Transitioning is terrifying. Full stop.
To elaborate: I started taking hormones nearly two years ago. I knew I was miserable as I was before and needed an option that wasn’t death. I had no idea that transitioning was in and of itself a sort of death. I lost friends, I lost family, I lost my life. And for the most part, it wasn’t because people rejected me. It was because the me I started to become no longer fit the life I had. I started to outgrow the box I had squeezed myself into until it shattered, throwing shards all over the place.
Transitioning is messy. Transitioning is bizarre. Transitioning is frightening. Think of a lucid dream, the kind where you are seeing things happen but you are also aware that you are seeing yourself at the same time. You don’t always register who is the real you, sometimes both are the real you, sometimes neither are. But somehow, you know you are in it in one form or another. Some of these dreams are incomprehensible. Others are downright dreadful. But then there are those that elevate you, you level up, you have a bit of enlightenment that follows you when you wake up
When I started to transition, it was as a person who had tried to be both male and gay. And that person thought they were going to be female and “straight” — or perhaps queer.
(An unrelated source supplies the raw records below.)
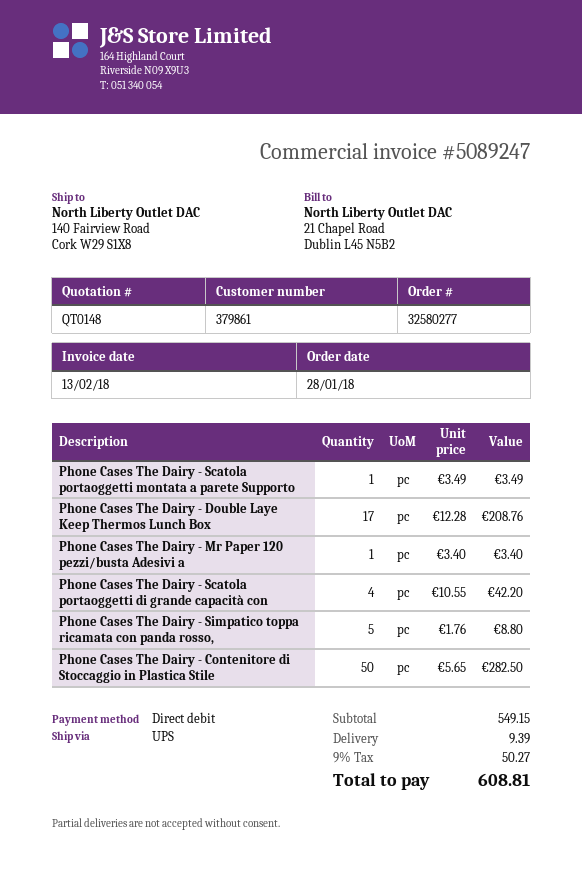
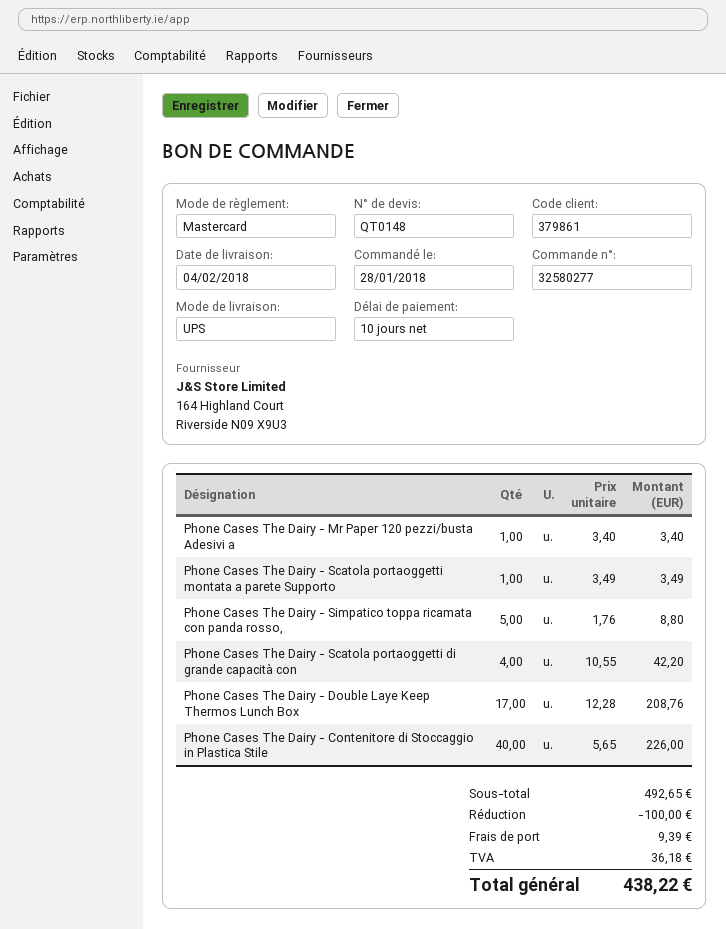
payment method: direct debit -> Mastercard
Phone Cases The Dairy - Contenitore di Stoccaggio in Plastica Stile: 50 x 5.65 = 282.50 -> 40 x 5.65 = 226.00
subtotal: 549.15 -> 492.65
discount: none -> 100.00
tax: 50.27 -> 36.18
total: 608.81 -> 438.22

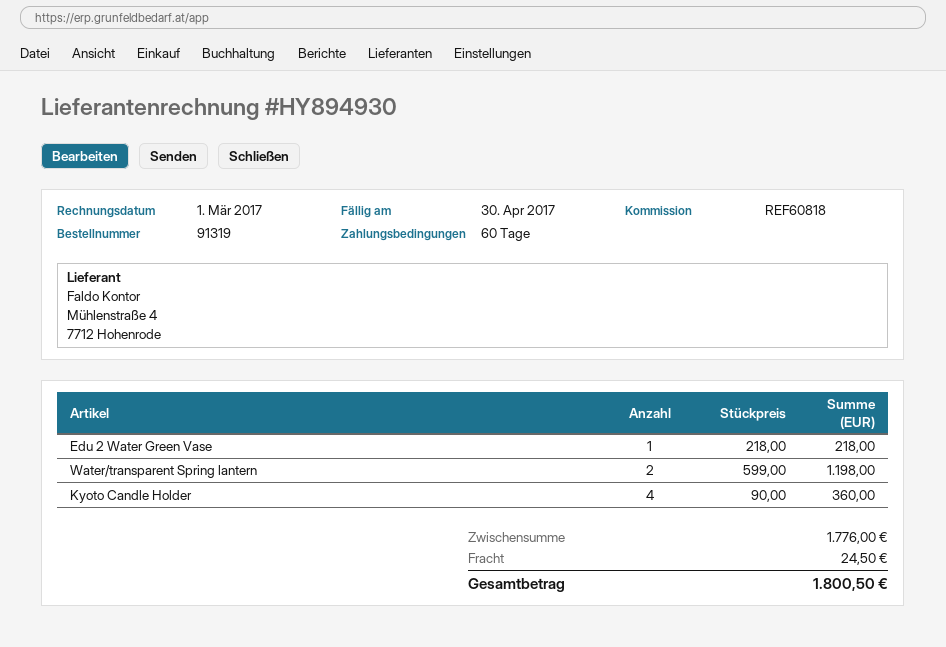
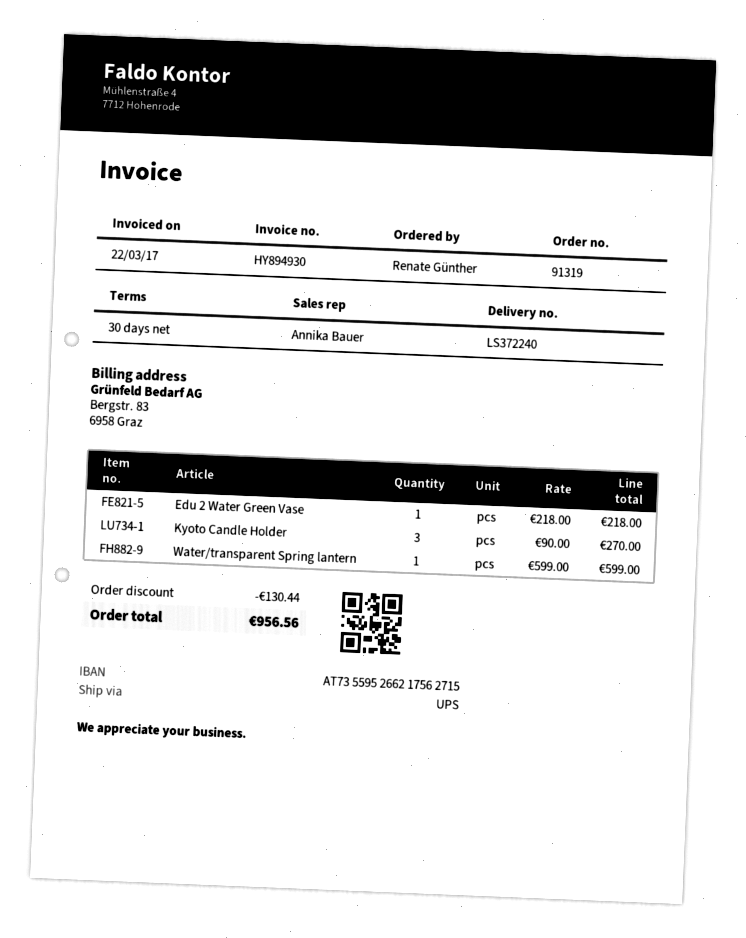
invoice date: 2017-03-01 -> 2017-03-22
payment terms: 60 days -> 30 days
Water/transparent Spring lantern: 2 x 599.00 = 1198.00 -> 1 x 599.00 = 599.00
Kyoto Candle Holder: 4 x 90.00 = 360.00 -> 3 x 90.00 = 270.00
discount: none -> 130.44
shipping: 24.50 -> none
total: 1800.50 -> 956.56

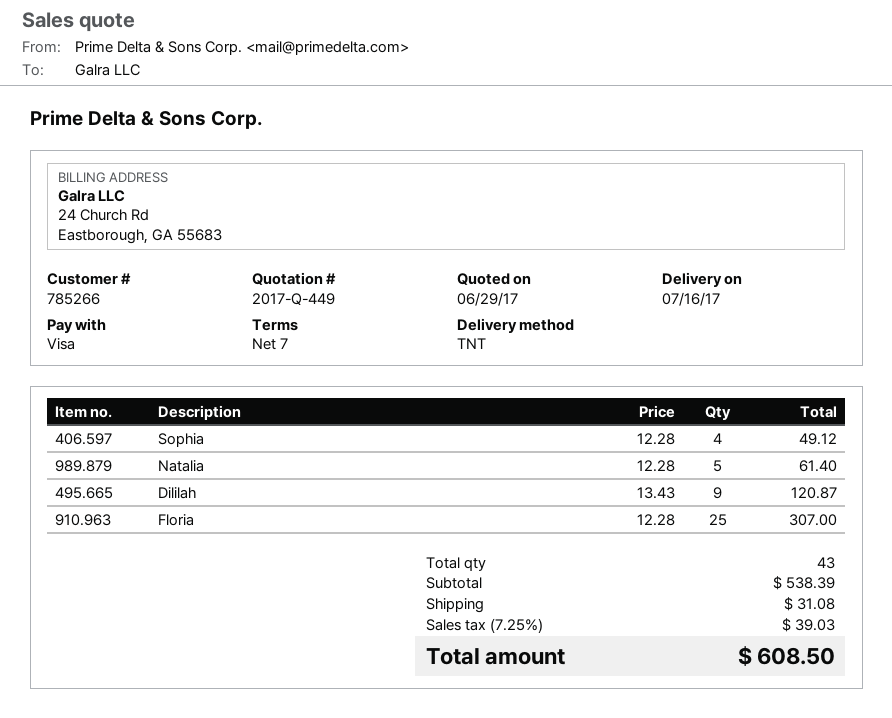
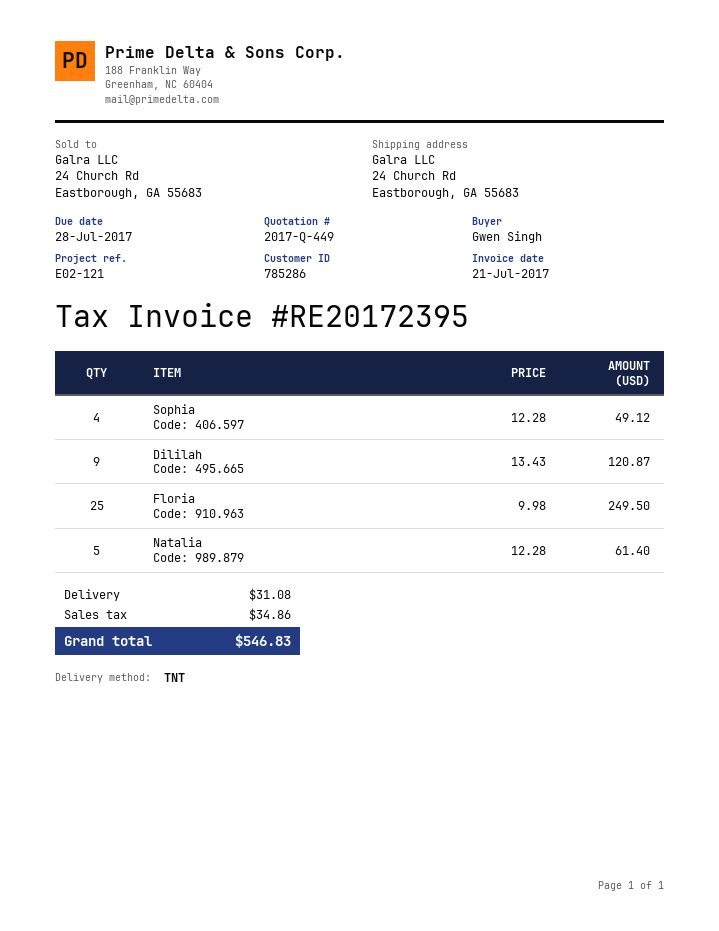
customer number: 785266 -> 785286
Floria: 25 x 12.28 = 307.00 -> 25 x 9.98 = 249.50
tax: 39.03 -> 34.86
total: 608.50 -> 546.83

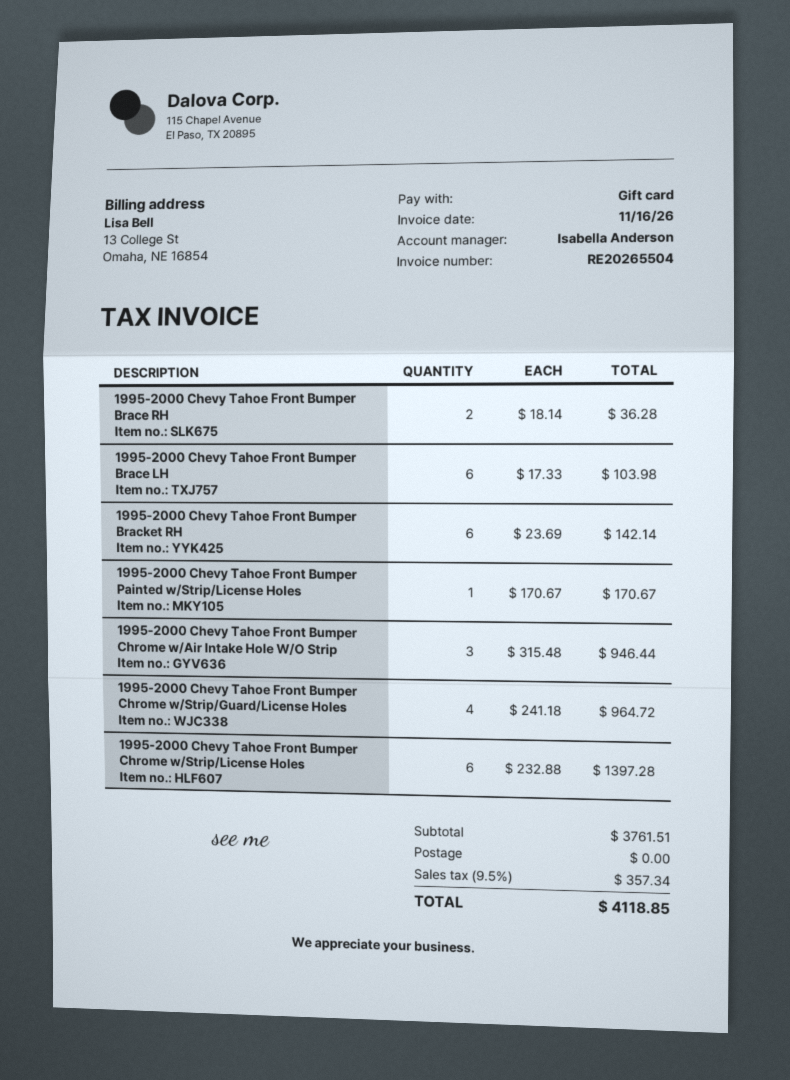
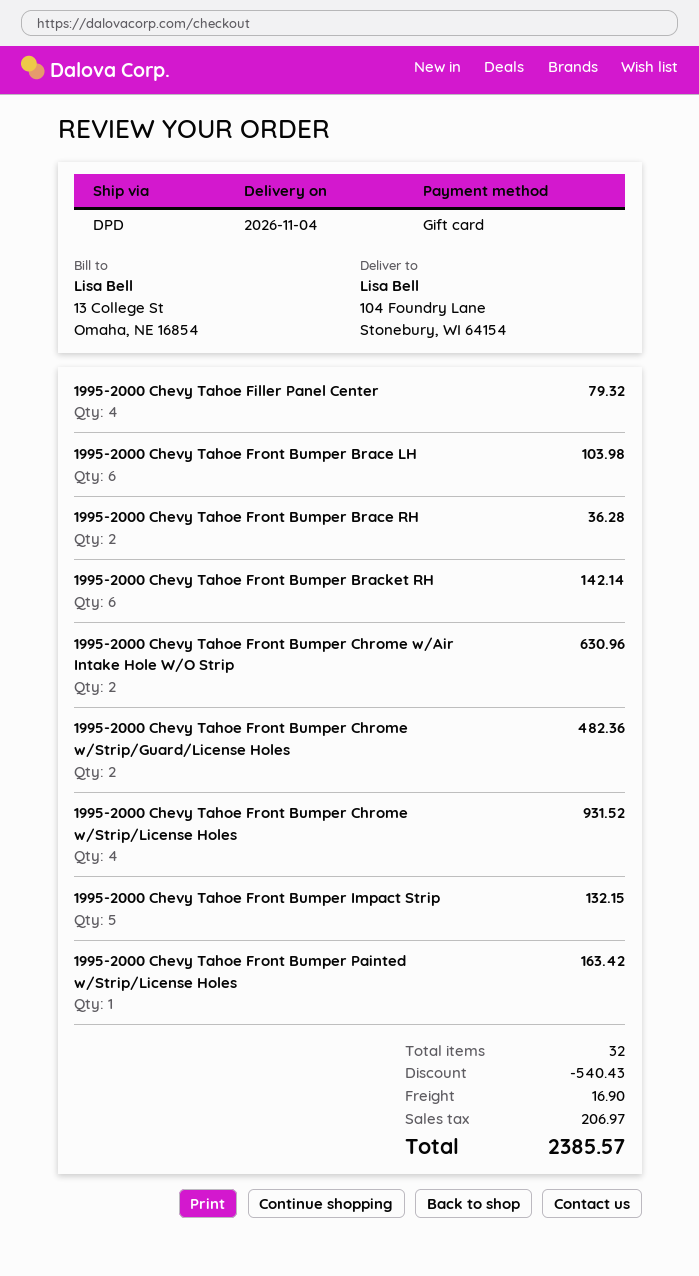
1995-2000 Chevy Tahoe Front Bumper Painted w/Strip/License Holes: 1 for 170.67 -> 1 for 163.42
1995-2000 Chevy Tahoe Front Bumper Chrome w/Air Intake Hole W/O Strip: 3 for 946.44 -> 2 for 630.96
1995-2000 Chevy Tahoe Front Bumper Chrome w/Strip/Guard/License Holes: 4 for 964.72 -> 2 for 482.36
1995-2000 Chevy Tahoe Front Bumper Chrome w/Strip/License Holes: 6 for 1397.28 -> 4 for 931.52
1995-2000 Chevy Tahoe Filler Panel Center: none -> 4 for 79.32
1995-2000 Chevy Tahoe Front Bumper Impact Strip: none -> 5 for 132.15
discount: none -> 540.43
shipping: 0.00 -> 16.90
tax: 357.34 -> 206.97
total: 4118.85 -> 2385.57

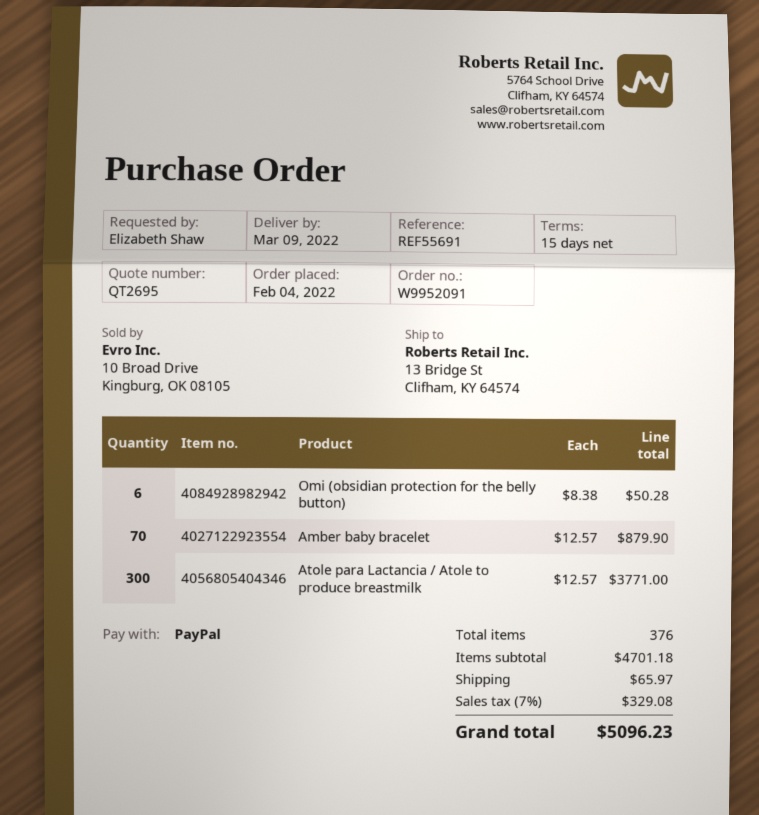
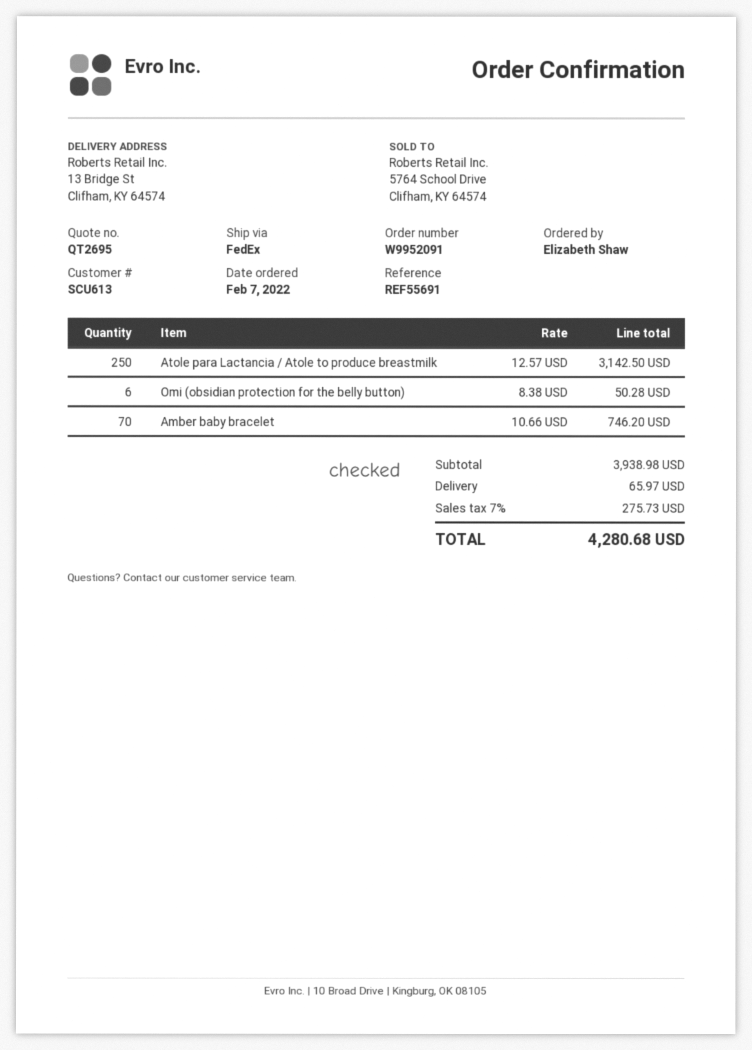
order date: 2022-02-04 -> 2022-02-07
Amber baby bracelet: 70 x 12.57 = 879.90 -> 70 x 10.66 = 746.20
Atole para Lactancia / Atole to produce breastmilk: 300 x 12.57 = 3771.00 -> 250 x 12.57 = 3142.50
subtotal: 4701.18 -> 3938.98
tax: 7% = 329.08 -> 7% = 275.73
total: 5096.23 -> 4280.68

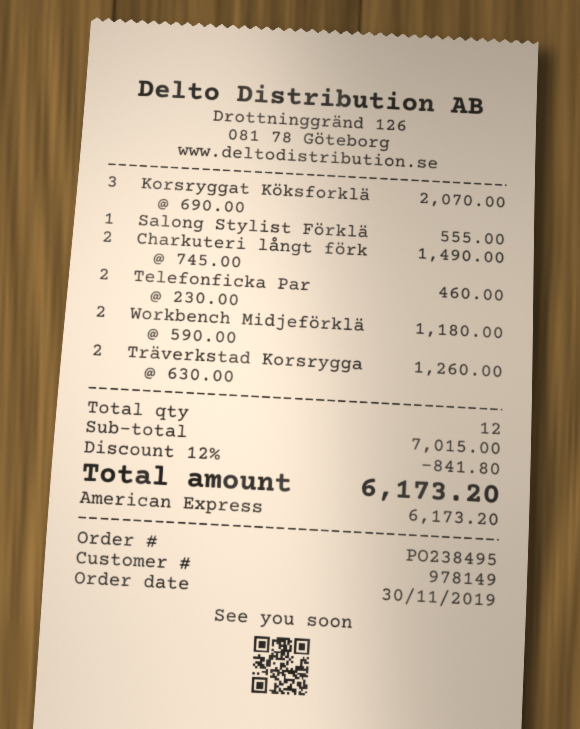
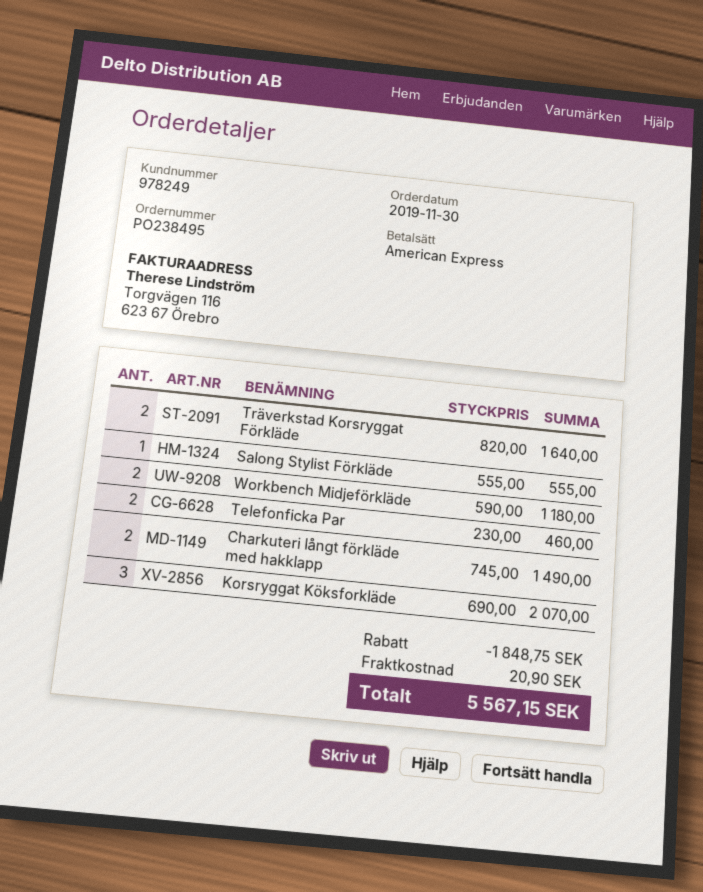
customer number: 978149 -> 978249
Träverkstad Korsrygga: 2 x 630.00 = 1260.00 -> 2 x 820.00 = 1640.00
discount: 841.80 -> 1848.75
shipping: none -> 20.90
total: 6173.20 -> 5567.15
Now, I have lost that structure, though not because it has screwed me up in the process. But because that structure no longer has the utmost importance I thought it had. Am I male or female? Am I gay, straight, or queer? And the answer is: I don’t care. I’m me. I’m rearranging, upending, exploding. And in the mess, I’m finding my real self. And I’m finding the bits of myself that have always been me, things I missed before or hated because it was part of this person I hated being.
So I’m not gonna tell you that you could pass if you try or that you can fight to be who you are and it will be amazing. Because maybe it won’t be. But maybe it will be. There is no way to know unless you try. You might take hormones for years and suddenly stop. You might change your name and then change it again. You might never stop transitioning, you might reach your final result pretty quick. But regardless, you will be saying “it’s time to take control of who I am. It’s time to find the real me that is dying to live so that this version of me doesn’t kill both of us.” The triumph doesn’t come in going from bad to good, from dark to light. It comes in completing who you are by any means necessary.